Python“；字符串“U escape”；vs"；unicode“U escape”；_Python_Encoding_Quotes_Escaping

Python“；字符串“U escape”；vs"；unicode“U escape”；

python encoding

Python“；字符串“U escape”；vs"；unicode“U escape”；,python,encoding,quotes,escaping,Python,Encoding,Quotes,Escaping,，内置字符串编码string\u escape：生成一个字符串，该字符串适合作为Python源代码中的字符串文字 …而unicode\u转义：生成一个字符串，该字符串适合作为Python源代码中的Unicode文本因此，他们应该有大致相同的行为。但是，他们对单引号的处理似乎有所不同： >>在“.”之前打印“.”\0在“.”之后打印“.”。编码（'string-escape'）在\'“\x00之后 >>>在“.”之前打印“.”\0在“.”之后打印“.”。编码（'unicode-escape

，内置字符串编码

string\u escape

：

生成一个字符串，该字符串适合作为Python源代码中的字符串文字

…而

unicode\u转义

：

生成一个字符串，该字符串适合作为Python源代码中的Unicode文本

因此，他们应该有大致相同的行为。但是，他们对单引号的处理似乎有所不同：

>>在“.”之前打印“.”\0在“.”之后打印“.”。编码（'string-escape'）
在\'“\x00之后
>>>在“.”之前打印“.”\0在“.”之后打印“.”。编码（'unicode-escape'）
在“”之前\x00之后

字符串\u转义

转义单引号，而Unicode转义不转义单引号。

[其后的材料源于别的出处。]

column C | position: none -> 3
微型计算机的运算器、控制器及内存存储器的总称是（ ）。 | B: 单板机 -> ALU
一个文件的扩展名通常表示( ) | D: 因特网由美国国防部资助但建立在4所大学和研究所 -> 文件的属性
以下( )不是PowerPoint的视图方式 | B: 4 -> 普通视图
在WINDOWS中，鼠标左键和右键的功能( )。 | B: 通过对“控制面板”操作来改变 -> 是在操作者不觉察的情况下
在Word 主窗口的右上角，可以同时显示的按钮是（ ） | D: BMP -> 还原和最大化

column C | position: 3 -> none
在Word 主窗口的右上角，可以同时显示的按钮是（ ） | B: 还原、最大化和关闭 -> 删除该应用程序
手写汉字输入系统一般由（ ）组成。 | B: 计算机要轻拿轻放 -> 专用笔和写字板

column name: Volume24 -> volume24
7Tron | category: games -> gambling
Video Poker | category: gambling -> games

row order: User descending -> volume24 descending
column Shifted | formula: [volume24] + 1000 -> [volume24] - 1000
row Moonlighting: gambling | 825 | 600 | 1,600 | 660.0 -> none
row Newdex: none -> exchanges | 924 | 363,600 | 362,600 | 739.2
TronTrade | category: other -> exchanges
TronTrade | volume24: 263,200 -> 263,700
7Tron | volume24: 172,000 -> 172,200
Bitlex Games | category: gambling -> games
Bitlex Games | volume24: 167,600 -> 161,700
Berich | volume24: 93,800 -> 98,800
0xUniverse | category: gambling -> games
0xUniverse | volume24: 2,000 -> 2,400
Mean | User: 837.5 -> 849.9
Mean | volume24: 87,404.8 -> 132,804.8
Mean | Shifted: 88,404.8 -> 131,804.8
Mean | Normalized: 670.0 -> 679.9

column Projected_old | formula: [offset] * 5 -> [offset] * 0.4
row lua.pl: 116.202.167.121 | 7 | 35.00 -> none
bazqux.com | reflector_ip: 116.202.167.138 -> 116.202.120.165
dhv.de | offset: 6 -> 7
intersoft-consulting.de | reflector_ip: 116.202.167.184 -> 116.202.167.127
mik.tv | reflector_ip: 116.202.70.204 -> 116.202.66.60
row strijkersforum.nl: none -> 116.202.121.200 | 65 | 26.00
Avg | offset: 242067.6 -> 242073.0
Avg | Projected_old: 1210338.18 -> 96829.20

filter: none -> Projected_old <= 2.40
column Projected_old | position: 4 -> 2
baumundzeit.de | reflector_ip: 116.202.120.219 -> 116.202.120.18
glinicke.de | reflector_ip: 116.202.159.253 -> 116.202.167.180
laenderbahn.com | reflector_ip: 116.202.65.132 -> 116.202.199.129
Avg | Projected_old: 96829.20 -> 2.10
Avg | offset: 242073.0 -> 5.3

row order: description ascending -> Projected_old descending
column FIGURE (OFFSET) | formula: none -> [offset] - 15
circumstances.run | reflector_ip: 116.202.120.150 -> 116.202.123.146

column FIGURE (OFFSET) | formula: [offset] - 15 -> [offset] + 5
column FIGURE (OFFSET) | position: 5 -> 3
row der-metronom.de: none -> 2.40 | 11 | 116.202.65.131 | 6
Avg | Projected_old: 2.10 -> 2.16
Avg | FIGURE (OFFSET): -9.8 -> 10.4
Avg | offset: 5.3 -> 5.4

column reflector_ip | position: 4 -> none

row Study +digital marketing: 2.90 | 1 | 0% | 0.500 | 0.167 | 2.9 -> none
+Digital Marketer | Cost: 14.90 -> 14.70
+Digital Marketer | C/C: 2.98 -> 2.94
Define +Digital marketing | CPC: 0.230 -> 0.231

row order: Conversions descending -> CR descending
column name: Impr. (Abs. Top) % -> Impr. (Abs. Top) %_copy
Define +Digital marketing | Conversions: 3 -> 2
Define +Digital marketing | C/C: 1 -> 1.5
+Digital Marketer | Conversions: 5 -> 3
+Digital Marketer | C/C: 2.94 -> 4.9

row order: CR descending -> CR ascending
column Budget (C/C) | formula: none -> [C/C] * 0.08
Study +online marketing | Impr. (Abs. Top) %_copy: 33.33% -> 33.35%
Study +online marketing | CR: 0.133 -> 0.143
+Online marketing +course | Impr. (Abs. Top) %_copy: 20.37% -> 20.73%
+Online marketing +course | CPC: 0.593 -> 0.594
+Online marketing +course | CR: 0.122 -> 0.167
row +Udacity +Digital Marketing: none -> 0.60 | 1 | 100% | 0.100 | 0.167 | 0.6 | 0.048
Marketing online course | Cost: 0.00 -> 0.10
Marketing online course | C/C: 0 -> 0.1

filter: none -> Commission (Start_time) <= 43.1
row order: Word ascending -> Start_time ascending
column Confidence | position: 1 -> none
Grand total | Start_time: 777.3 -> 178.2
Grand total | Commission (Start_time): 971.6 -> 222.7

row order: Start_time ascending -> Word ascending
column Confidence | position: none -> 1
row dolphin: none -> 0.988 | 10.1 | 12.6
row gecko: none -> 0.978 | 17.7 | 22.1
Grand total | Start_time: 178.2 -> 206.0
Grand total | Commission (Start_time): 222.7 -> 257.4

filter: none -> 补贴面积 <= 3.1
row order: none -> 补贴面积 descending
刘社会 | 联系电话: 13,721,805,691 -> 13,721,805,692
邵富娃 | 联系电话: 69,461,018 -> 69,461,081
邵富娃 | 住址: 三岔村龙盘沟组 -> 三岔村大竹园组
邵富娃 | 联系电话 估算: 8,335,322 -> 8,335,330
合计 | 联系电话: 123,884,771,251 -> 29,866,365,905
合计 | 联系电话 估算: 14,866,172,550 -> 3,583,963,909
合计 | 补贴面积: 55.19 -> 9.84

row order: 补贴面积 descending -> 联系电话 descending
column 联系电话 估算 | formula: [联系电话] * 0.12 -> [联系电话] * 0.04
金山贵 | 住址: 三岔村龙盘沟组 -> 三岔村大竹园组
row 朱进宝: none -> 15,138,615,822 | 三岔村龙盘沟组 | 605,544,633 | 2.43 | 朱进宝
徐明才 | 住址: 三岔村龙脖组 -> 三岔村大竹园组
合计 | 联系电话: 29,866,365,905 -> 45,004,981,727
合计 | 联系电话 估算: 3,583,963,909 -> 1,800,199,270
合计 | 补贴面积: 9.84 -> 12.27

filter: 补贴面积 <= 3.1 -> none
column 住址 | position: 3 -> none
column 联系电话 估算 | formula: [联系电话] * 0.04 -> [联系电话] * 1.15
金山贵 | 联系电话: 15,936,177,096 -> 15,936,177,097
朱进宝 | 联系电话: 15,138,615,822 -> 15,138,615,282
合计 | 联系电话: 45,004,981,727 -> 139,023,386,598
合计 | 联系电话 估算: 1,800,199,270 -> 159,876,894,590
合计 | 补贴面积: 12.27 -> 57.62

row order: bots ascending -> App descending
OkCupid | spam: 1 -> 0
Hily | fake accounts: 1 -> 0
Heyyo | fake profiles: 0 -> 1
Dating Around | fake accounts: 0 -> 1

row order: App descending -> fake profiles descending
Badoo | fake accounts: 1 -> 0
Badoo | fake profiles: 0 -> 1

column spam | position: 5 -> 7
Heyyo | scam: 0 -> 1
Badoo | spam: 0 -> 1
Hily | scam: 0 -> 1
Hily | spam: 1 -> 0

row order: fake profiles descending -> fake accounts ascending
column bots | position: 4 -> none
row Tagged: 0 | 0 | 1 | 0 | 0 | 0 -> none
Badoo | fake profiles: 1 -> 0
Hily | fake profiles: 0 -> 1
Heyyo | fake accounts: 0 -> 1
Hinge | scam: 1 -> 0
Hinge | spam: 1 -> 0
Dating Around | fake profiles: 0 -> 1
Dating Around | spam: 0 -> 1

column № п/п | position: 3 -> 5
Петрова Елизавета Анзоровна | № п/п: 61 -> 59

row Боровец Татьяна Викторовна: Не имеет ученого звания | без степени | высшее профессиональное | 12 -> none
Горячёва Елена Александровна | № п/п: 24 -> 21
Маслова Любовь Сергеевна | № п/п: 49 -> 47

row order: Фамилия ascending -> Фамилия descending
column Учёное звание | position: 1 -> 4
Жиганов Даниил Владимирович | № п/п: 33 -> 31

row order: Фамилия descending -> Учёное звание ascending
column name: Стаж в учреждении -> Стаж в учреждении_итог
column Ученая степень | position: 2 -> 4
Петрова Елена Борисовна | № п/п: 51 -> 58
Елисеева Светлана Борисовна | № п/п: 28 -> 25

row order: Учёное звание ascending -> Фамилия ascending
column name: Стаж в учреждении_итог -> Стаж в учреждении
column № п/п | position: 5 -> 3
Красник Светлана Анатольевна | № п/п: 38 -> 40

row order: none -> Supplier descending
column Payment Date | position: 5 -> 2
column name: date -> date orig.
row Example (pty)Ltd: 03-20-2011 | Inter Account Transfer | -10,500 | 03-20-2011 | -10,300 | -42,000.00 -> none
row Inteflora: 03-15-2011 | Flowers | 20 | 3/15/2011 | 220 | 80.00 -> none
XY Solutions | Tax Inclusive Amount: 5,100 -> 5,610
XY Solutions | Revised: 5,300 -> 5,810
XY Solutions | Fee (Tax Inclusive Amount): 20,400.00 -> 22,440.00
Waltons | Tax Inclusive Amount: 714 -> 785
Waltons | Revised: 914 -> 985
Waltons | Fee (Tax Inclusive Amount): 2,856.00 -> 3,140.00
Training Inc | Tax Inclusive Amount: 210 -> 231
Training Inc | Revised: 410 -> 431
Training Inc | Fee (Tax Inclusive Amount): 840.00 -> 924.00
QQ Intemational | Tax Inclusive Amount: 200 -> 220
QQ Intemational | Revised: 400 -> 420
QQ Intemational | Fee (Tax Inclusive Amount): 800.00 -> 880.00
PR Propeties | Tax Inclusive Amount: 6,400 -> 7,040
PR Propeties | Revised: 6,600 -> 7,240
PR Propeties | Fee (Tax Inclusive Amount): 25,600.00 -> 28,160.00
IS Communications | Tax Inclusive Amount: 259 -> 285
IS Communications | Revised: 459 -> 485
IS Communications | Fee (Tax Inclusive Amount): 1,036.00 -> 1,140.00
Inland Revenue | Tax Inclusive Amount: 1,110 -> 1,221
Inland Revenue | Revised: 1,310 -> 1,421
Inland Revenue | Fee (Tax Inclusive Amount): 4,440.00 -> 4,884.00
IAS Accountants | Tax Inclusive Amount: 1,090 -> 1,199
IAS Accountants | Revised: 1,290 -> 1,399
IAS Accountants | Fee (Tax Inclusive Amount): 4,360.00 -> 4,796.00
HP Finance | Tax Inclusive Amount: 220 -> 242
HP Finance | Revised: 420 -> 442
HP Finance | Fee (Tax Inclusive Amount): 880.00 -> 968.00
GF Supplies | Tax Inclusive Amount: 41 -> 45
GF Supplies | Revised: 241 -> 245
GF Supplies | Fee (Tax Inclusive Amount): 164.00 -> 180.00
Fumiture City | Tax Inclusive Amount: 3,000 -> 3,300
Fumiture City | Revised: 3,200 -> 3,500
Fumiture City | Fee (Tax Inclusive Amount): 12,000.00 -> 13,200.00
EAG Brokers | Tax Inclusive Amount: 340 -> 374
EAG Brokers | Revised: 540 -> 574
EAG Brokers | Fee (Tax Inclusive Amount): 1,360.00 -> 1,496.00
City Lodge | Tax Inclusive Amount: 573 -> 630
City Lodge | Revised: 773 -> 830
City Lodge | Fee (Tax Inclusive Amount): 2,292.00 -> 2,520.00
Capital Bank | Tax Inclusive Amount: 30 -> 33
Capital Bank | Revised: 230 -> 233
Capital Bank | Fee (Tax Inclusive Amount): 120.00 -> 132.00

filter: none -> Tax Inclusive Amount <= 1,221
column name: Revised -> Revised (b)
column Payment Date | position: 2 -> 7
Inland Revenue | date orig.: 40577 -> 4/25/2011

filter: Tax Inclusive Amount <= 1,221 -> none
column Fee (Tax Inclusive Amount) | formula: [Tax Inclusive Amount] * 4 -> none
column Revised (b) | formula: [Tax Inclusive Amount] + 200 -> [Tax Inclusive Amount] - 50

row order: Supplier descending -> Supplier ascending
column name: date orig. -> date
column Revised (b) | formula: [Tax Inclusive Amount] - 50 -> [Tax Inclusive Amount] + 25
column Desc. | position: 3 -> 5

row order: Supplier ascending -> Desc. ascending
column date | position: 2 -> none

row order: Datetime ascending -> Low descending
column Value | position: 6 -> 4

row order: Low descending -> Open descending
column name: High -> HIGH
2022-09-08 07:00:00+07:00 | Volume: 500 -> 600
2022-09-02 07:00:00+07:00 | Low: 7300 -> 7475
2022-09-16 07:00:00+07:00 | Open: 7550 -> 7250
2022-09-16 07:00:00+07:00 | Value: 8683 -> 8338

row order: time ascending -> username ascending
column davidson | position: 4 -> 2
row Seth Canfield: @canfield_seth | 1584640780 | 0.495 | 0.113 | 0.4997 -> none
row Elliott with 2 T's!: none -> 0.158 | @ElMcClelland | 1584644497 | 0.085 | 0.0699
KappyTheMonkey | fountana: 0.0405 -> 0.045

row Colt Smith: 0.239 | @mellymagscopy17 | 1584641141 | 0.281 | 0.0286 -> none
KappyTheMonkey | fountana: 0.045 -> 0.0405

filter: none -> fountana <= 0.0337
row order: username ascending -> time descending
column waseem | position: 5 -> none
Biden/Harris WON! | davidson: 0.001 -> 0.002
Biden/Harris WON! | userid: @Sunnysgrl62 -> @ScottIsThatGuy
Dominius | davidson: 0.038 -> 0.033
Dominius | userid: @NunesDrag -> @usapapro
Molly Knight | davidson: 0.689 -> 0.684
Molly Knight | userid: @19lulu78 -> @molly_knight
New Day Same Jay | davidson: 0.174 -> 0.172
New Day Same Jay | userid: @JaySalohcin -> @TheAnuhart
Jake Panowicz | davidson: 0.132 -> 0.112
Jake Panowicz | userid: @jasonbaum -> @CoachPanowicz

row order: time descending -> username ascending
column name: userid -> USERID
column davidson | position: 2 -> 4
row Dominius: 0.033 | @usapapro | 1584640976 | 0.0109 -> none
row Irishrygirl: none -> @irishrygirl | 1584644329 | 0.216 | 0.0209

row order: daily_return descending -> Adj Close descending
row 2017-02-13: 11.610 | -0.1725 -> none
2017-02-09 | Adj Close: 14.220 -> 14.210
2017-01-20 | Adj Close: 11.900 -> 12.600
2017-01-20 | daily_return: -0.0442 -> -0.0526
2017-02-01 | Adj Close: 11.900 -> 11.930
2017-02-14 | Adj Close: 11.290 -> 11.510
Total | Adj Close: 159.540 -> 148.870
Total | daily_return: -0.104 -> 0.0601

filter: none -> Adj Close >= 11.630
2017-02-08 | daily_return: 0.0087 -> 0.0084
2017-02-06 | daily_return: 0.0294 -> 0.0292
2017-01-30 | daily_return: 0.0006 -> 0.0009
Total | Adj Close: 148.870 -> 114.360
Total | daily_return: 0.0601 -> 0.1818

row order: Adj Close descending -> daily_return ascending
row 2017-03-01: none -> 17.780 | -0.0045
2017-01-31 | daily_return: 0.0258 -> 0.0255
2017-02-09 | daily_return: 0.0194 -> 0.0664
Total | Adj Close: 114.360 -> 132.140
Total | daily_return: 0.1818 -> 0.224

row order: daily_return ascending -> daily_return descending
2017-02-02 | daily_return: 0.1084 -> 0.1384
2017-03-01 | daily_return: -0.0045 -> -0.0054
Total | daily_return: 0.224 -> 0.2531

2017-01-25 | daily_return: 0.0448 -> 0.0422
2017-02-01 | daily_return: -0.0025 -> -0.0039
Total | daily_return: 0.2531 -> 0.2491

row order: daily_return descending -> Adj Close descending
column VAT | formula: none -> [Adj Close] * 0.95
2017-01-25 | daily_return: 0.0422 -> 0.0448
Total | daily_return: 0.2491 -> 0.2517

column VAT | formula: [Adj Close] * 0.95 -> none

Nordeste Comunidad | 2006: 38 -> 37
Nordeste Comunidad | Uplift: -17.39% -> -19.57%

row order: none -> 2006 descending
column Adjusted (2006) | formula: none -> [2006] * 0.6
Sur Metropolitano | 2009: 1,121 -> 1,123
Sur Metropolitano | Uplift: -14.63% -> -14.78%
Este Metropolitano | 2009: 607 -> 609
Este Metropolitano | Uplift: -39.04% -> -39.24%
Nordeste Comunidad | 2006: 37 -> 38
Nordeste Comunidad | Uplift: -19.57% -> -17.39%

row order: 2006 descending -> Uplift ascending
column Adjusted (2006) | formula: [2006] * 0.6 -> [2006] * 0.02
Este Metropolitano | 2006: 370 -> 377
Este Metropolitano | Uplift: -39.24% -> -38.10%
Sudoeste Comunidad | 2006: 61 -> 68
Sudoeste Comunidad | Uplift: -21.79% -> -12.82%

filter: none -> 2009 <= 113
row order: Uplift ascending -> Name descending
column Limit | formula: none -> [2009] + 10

假设我可以简单地：

>>> escaped = my_string.encode('unicode-escape').replace("'", "\\'")

…并获得预期的行为

编辑：非常清楚地说，预期的行为是获得合适的文本。

在0范围内≤ c<128，是的，

“

是CPython 2.6的唯一区别

>>> set(unichr(c).encode('unicode_escape') for c in range(128)) - set(chr(c).encode('string_escape') for c in range(128))
set(["'"])

在此范围之外，这两种类型不可交换

>>> '\x80'.encode('string_escape')
'\\x80'
>>> '\x80'.encode('unicode_escape')
Traceback (most recent call last):
  File "<stdin>", line 1, in <module>
UnicodeDecodeError: 'ascii' codec can’t decode byte 0x80 in position 0: ordinal not in range(128)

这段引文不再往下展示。